All lines from the top of the records below through the line holding "font-size: 12.2px;", and only those, should be printed exactly, minus the pictures.

*** Dataset ***

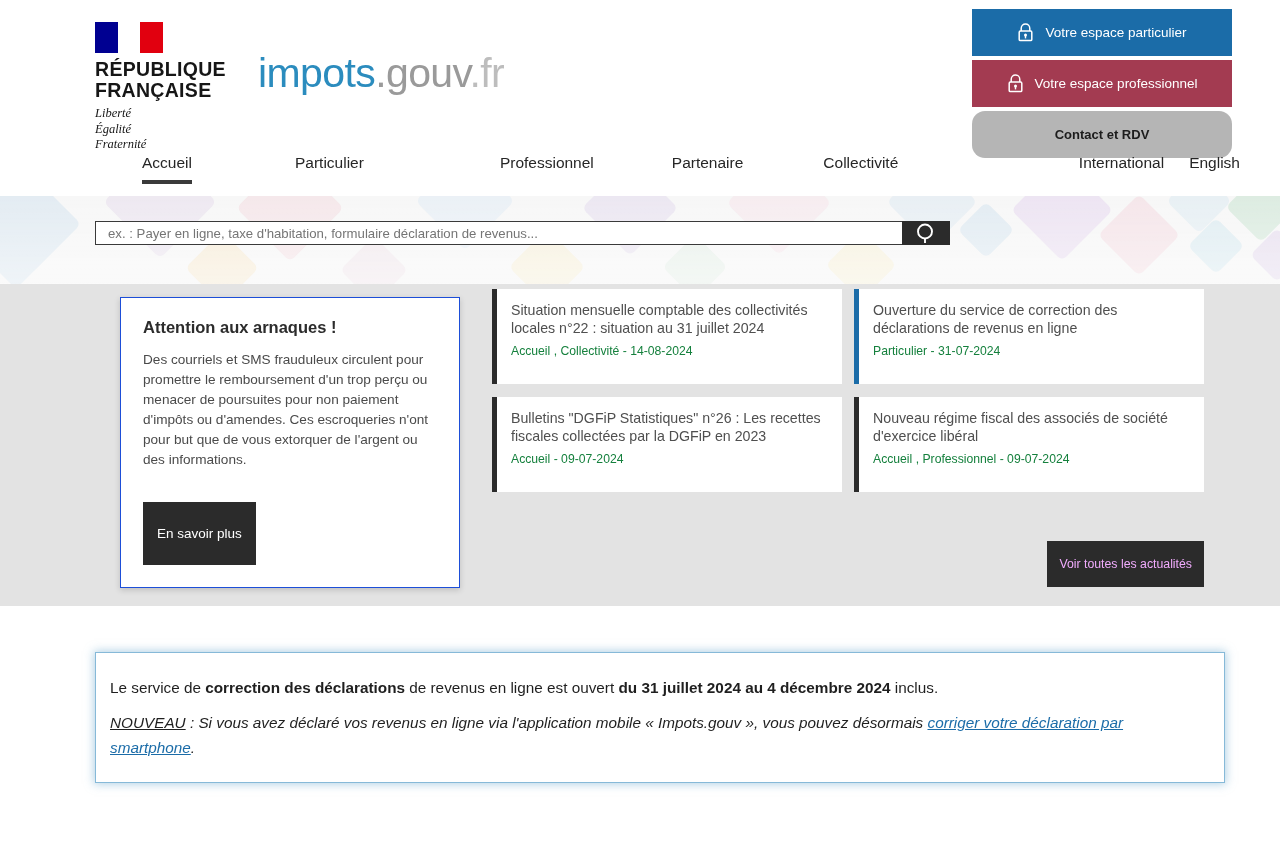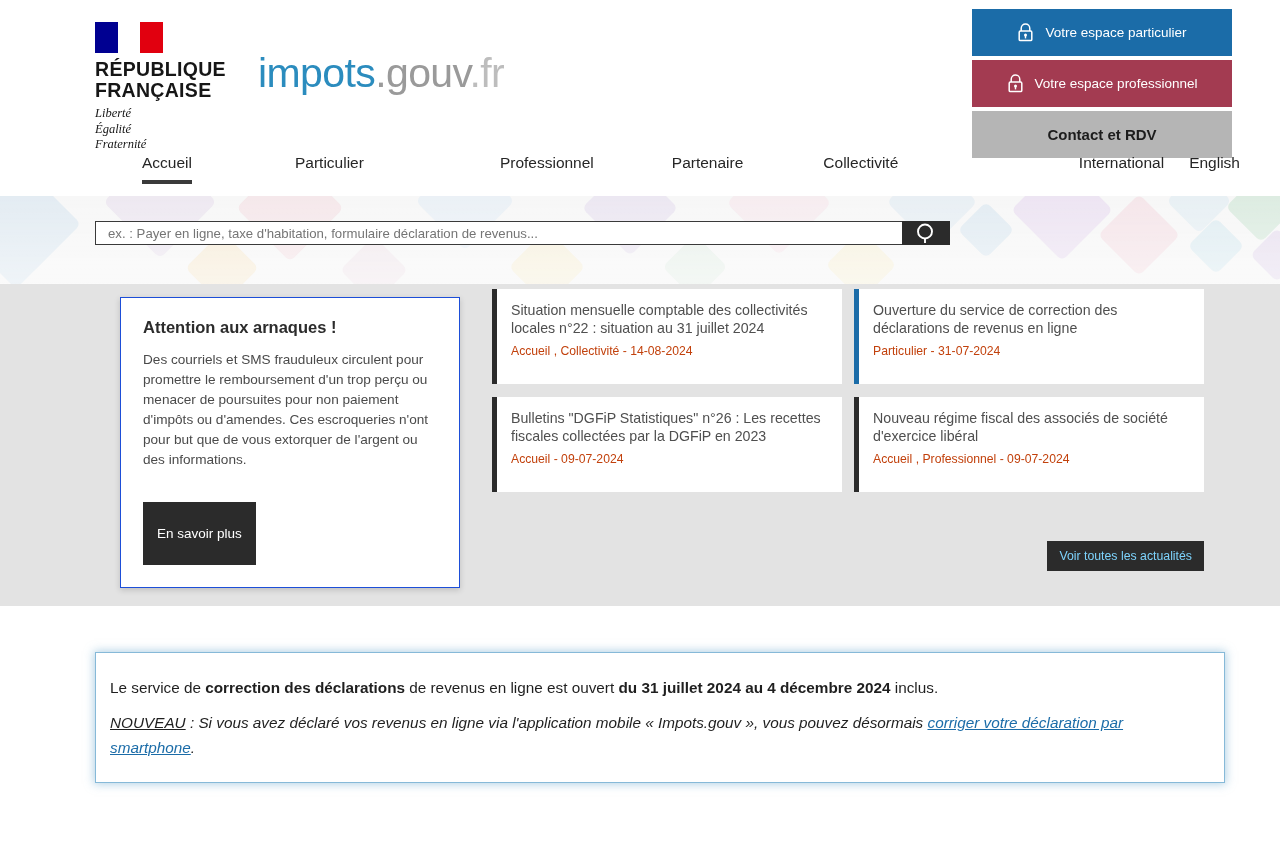--- a/index.html
+++ b/index.html
@@ -88,7 +88,8 @@
     background: #b5b5b5;
     color: #1c1c1c;
     font-weight: bold;
-    font-size: 15px;
+    font-size: 13px;
+    border-radius: 13px;
   }
   .lock-ico { width: 17px; height: 19px; flex: 0 0 auto; }
 

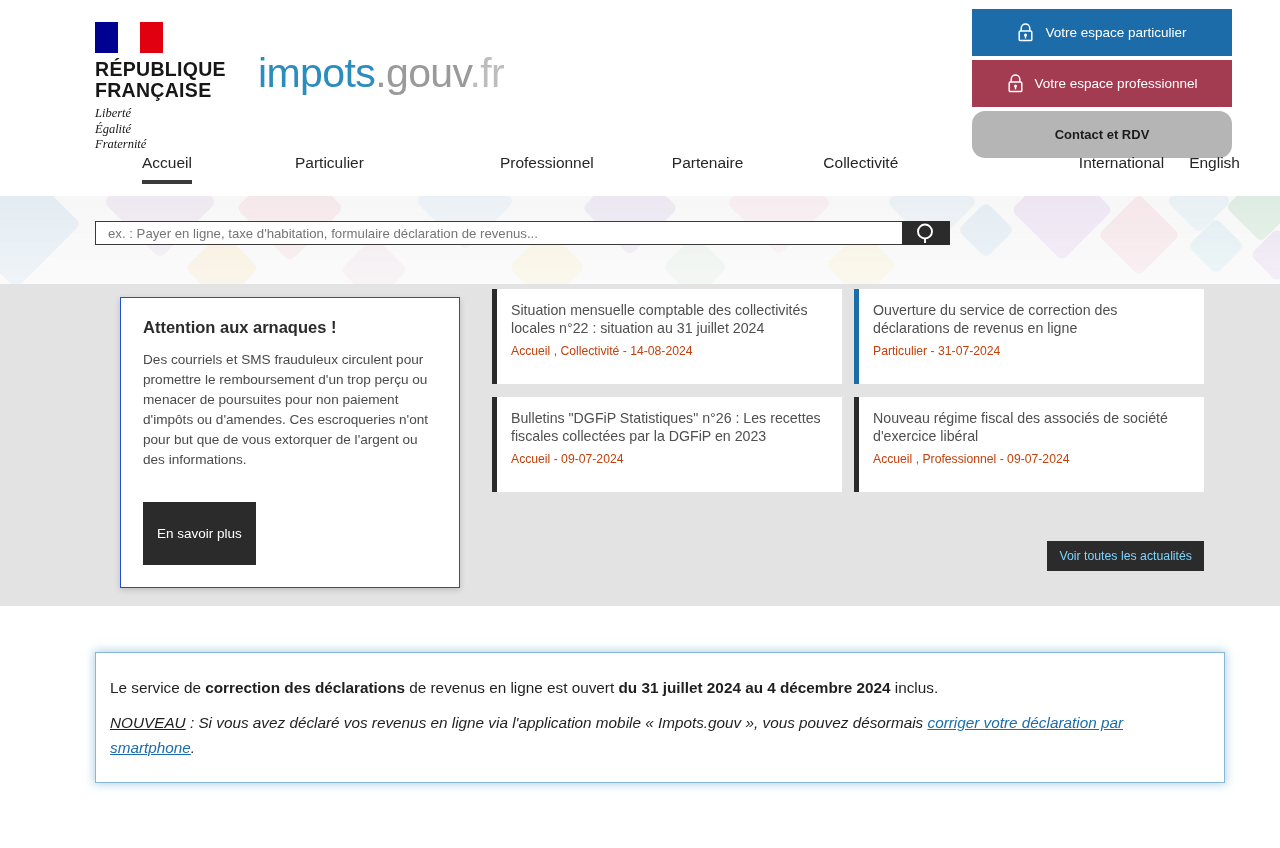--- a/index.html
+++ b/index.html
@@ -251,7 +251,7 @@
   }
   .news-meta {
     font-size: 12.2px;
-    color: #c2410c;
+    color: #15803d;
   }
   .news-allbtn {
     position: absolute;

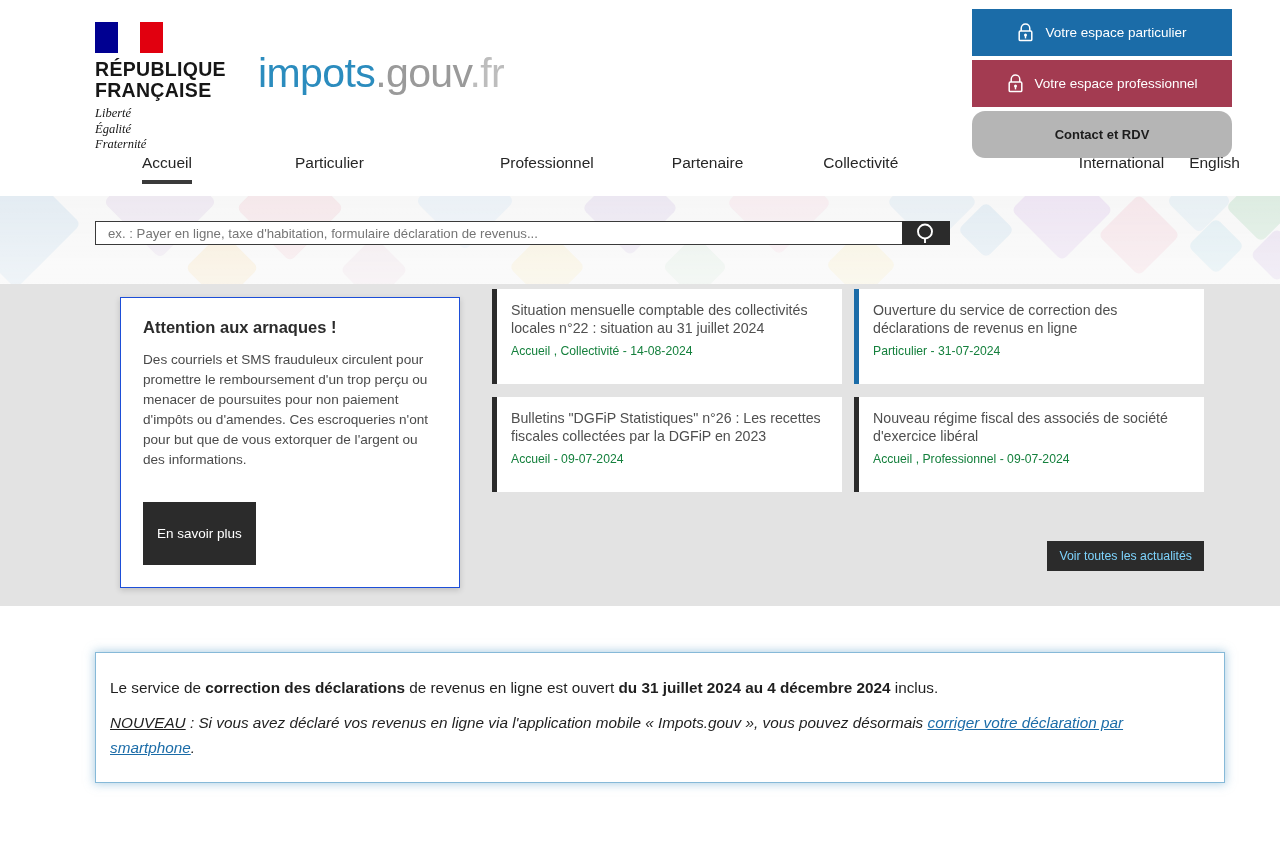--- a/index.html
+++ b/index.html
@@ -258,9 +258,9 @@
     right: 0;
     top: 252px;
     background: #2b2b2b;
-    color: #7dd3fc;
+    color: #f0abfc;
     font-size: 12.3px;
-    padding: 8px 12px;
+    padding: 16px 12px;
     border: none;
     cursor: pointer;
     font-family: "Liberation Sans", sans-serif;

*** End of Dataset ***

_Answer to this task_
--- a/index.html
+++ b/index.html
@@ -88,7 +88,8 @@
     background: #b5b5b5;
     color: #1c1c1c;
     font-weight: bold;
-    font-size: 15px;
+    font-size: 13px;
+    border-radius: 13px;
   }
   .lock-ico { width: 17px; height: 19px; flex: 0 0 auto; }
 

--- a/index.html
+++ b/index.html
@@ -251,7 +251,7 @@
   }
   .news-meta {
     font-size: 12.2px;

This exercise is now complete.